Using a VPN safely on a shared or family computer
When more than one person uses the same computer, a VPN only solves part of the problem. vpn.now protects the network connection, but it does not separate what one person does from what the next person sees. If your sister opens the browser after you, she may land in your saved logins, your history, and your downloads. The VPN cannot hide those things from someone sitting at the same machine.
The first habit is simple: do not stay signed in to your vpn.now account on a computer other people use. That account controls your connections and your settings. Anyone left signed in can change them. Sign out when you step away, and sign back in when you need it.
The next step is to keep people apart at the level of the computer itself, not just the browser. A few things help here:
- Set up a separate operating-system user account for each person, so browsing, downloads, and saved passwords stay in their own space.

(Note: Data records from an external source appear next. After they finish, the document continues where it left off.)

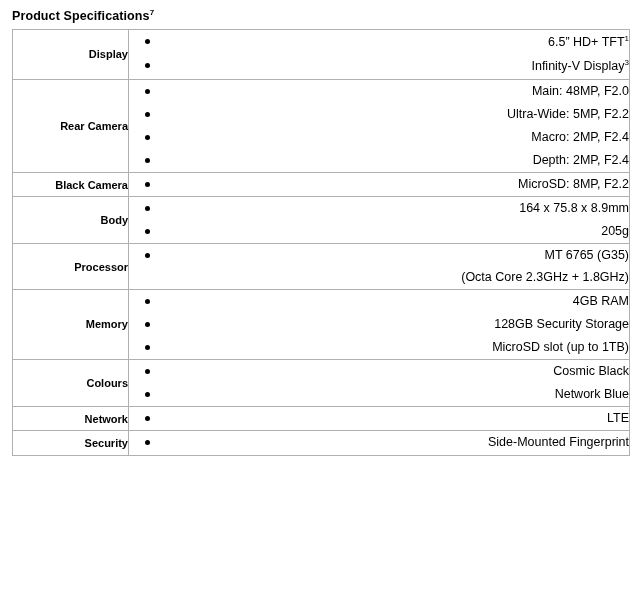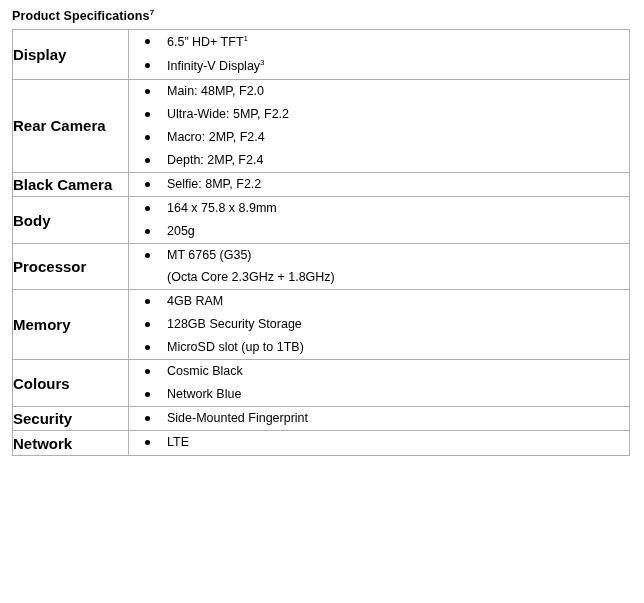--- a/index.html
+++ b/index.html
@@ -20,6 +20,7 @@
     height: 603px;
     box-sizing: border-box;
     padding: 0;
+    text-align: right;
   }
   .doc-title {
     position: absolute;

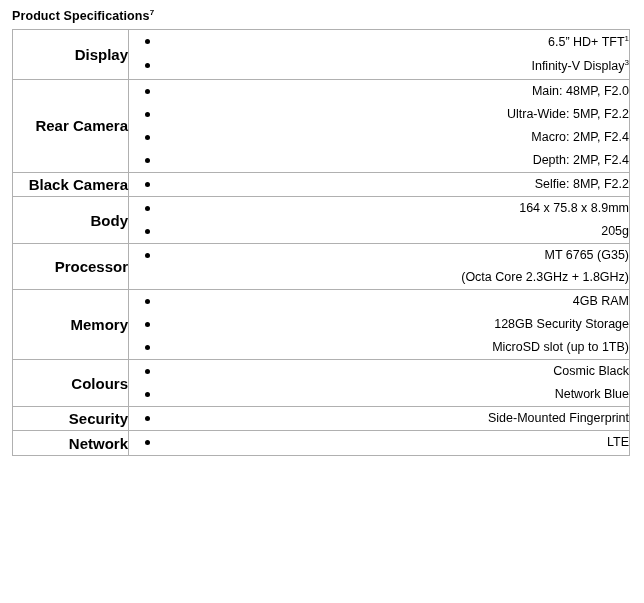--- a/index.html
+++ b/index.html
@@ -51,7 +51,7 @@
   }
   td.label {
     width: 115px;
-    font-size: 15px;
+    font-size: 11px;
     font-weight: bold;
     padding: 8px 0 8px 12px;
     vertical-align: middle;

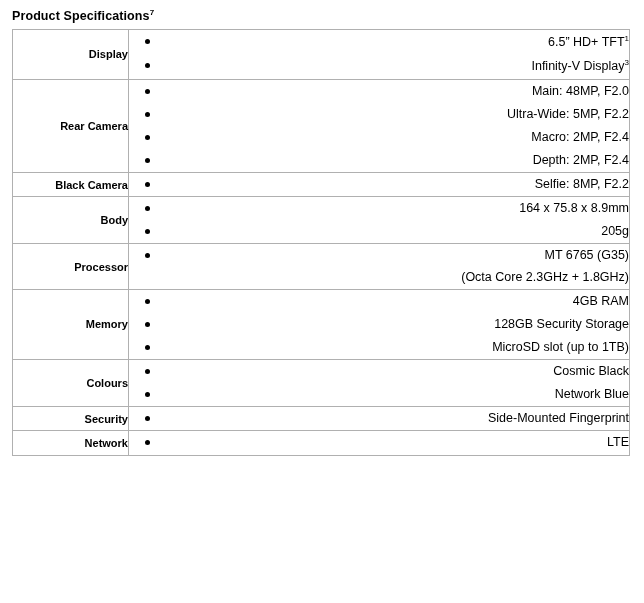--- a/index.html
+++ b/index.html
@@ -126,7 +126,7 @@
           <td class="label">Black Camera</td>
           <td class="values">
             <ul class="items">
-              <li><span class="bullet"></span><span>Selfie: 8MP, F2.2</span></li>
+              <li><span class="bullet"></span><span>MicroSD: 8MP, F2.2</span></li>
             </ul>
           </td>
         </tr>

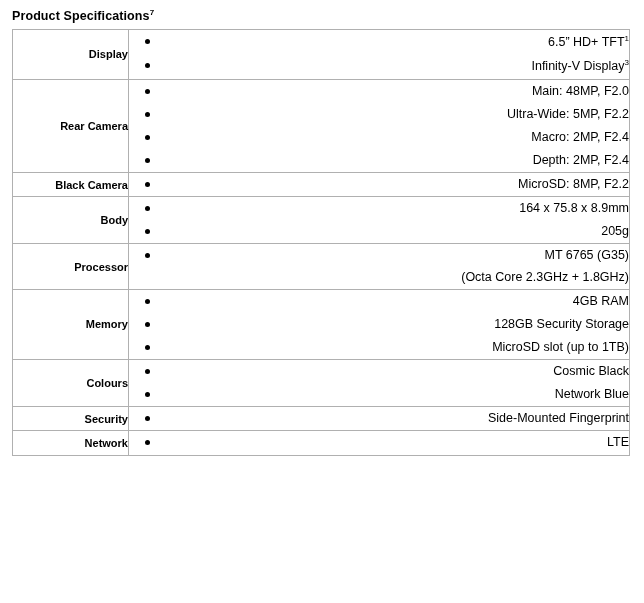--- a/index.html
+++ b/index.html
@@ -168,18 +168,18 @@
           </td>
         </tr>
         <tr>
+          <td class="label">Network</td>
+          <td class="values">
+            <ul class="items">
+              <li><span class="bullet"></span><span>LTE</span></li>
+            </ul>
+          </td>
+        </tr>
+        <tr>
           <td class="label">Security</td>
           <td class="values">
             <ul class="items">
               <li><span class="bullet"></span><span>Side-Mounted Fingerprint</span></li>
-            </ul>
-          </td>
-        </tr>
-        <tr>
-          <td class="label">Network</td>
-          <td class="values">
-            <ul class="items">
-              <li><span class="bullet"></span><span>LTE</span></li>
             </ul>
           </td>
         </tr>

- Avoid sharing one browser profile, since saved logins and history carry over to whoever opens it next.
- On a child's device, turn on auto-connect so the VPN starts on its own, and lock the settings so protection is not switched off by accident.
The honest point is that a shared machine moves a lot of the work onto you. Account separation and sign-out habits matter as much as the VPN itself. vpn.now guards the path your traffic takes across the network, but keeping users apart on one computer is a job the computer's own accounts do best.
Summary
VPN security in a few lines:
- A VPN encrypts data in transit between your device and the server, and that is the protection it offers.
- AES-256-GCM and ChaCha20-Poly1305 are both strong. Protocol choice is about fit, not broken versus safe.
- Use a modern protocol like the one vpn.now uses or OpenVPN. Avoid PPTP and other legacy protocols entirely.
- A kill switch and auto-connect turn good intentions into reliable protection.
- Split tunneling removes protection from excluded apps, so keep the list short.
- Phishing, malware, and weak passwords are outside a VPN's reach. Updates, a password manager, and two-factor authentication cover that ground.